05.10.17

SCHUMER, GILLIBRAND ANNOUNCE $23 MILLION INCREASE IN IMPACT AID, WHICH PROVIDES CRITICAL FUNDING TO HIGHLAND FALLS SCHOOL DISTRICT

Federal Funding Deal Includes Increase In “Impact Aid” That Will Help Highland Falls-Fort Montgomery Central School District That Receives Too Little Tax Revenue Due To West Point’s Non-taxable Land

Schumer & Gillibrand: Impact Aid Critical to Highland Falls Schools and Makes Up For Lost Tax Revenue

U.S. Senators Charles E. Schumer and Kirsten Gillibrand today announced that the federal funding deal provides $1.3 billion, a $23 million increase from last year, for the Impact Aid Program. The Impact Aid program is a federal program designed to supplement schools in districts that are on a large portion of federally-owned, nontaxable land. Several districts in New York, including the Highland Falls – Fort Montgomery Central School District, in the Hudson Valley around West Point rely on this funding in order to support educational development at schools and to give the children of our nation’s servicemen and women the education they deserve. Over the past three fiscal years, the school district has received over $3.4 million in Impact Aid funding, which can be used to pay the salaries of 48 teachers.

“I fought hard to ensure any spending proposal would maintain and increase funding for schools that educate the children of West Point families in Highland Falls. This new spending deal will allow for federal funds to fill the gaps through the Department of Education and puts resources right where they belong – in Highland Falls’ classrooms,” said Senator Schumer.

“Families near West Point rely on this funding to provide their children with the education and services they need,” said Senator Gillibrand. “These federal funds would help ensure children in military communities have access to the same educational opportunities as other children. I will continue working with my colleagues in the Senate to help schools and military communities in New York and across the country provide students with quality educational programs.”

“The Highland Falls - Fort Montgomery Central School District is grateful for the continued advocacy and support of Senators Schumer and Gillibrand, as well as Congressman Maloney, in restoring Federal Impact Aid for Properties to the Fiscal Year 2017 Budget,” said Superintendent of Schools Dr. Frank Sheboy. “Our school district relies on impact aid to fund its strong academic programs and the prospect of this being eliminated in the executive budget would have had disastrous impact on our ability to educate our children.”

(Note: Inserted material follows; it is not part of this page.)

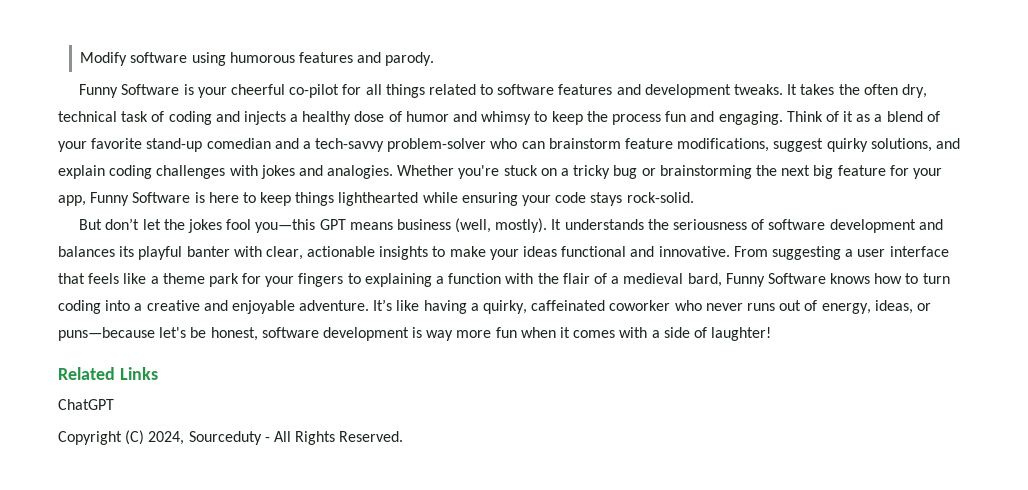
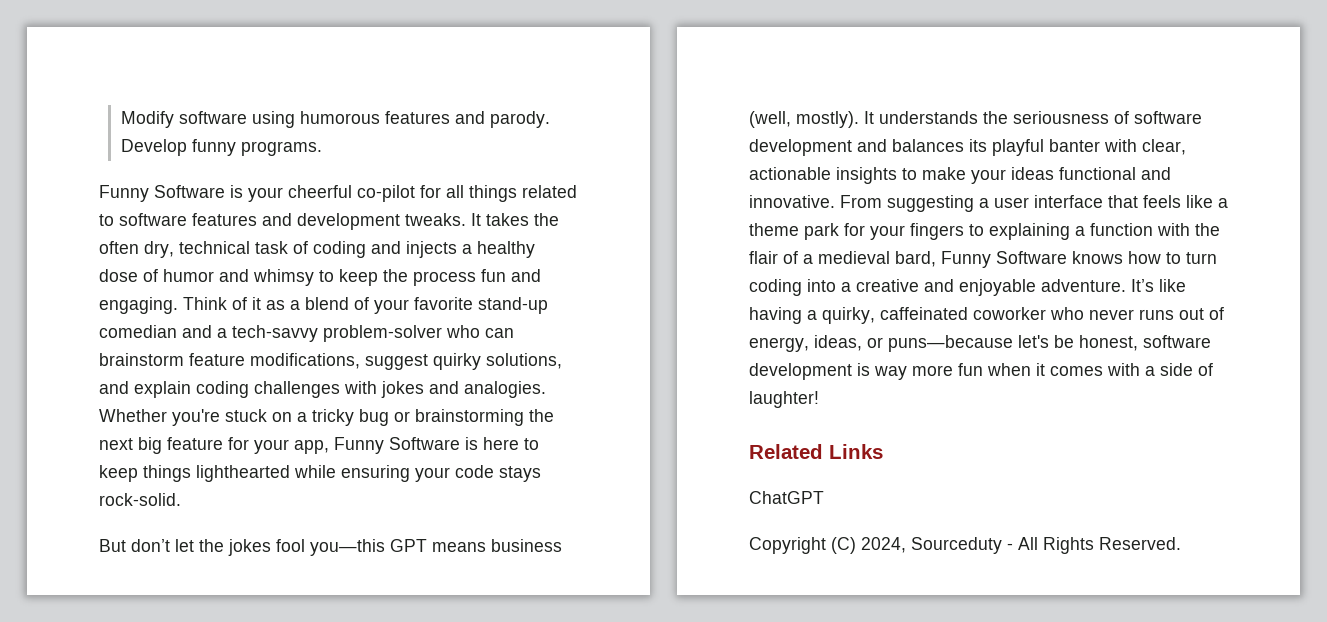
+ Develop funny programs.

Schumer and Gillibrand said that 93% of the land in the Highland Falls – Fort Montgomery School District is exempt from property taxation. In order to make up for lost tax revenue, the school district relies heavily on Impact Aid funding from the U.S. Department of Education as it works to serve nearly 1 million children in over 240 schools throughout the county. With the Military Academy at West Point located in the district, this critical funding ensures that approximately 200 military families with children in the district receive quality education. Impact Aid helps cover the gaps in special cases where the absence of funding normally raised through property taxes is not viable. A decrease in this support would have crippling effects on the programs, courses, and other resources that are offered throughout New York. Fortunately, with the new $1.3 billion allocation, Highland Falls’ schools that serve West Point families will continue to receive critical funding from the Impact Aid Program.

Senators Schumer and Gillibrand have advocated for Impact Aid year after year to ensure that schools in New York maintain access to the necessary resources needed to stay afloat and thrive. The Federal Impact Aid money that these school districts will receive is a significant part of their annual budgets and is the federal government’s assistance to districts that educate the children of our military personnel. Many of the districts that benefit say lack of this aid would have a devastating impact on their finances. The funding allows districts to meet the unique needs of students whose parents are in the military and decreasing it would hurt those who need it most.

Established in 1950, the Impact Aid Program is a major general aid source for over 1,300 school districts nationwide, or almost 10 percent of all districts. For some school districts, Impact Aid supplies as much as 75 percent of the local education operating budget.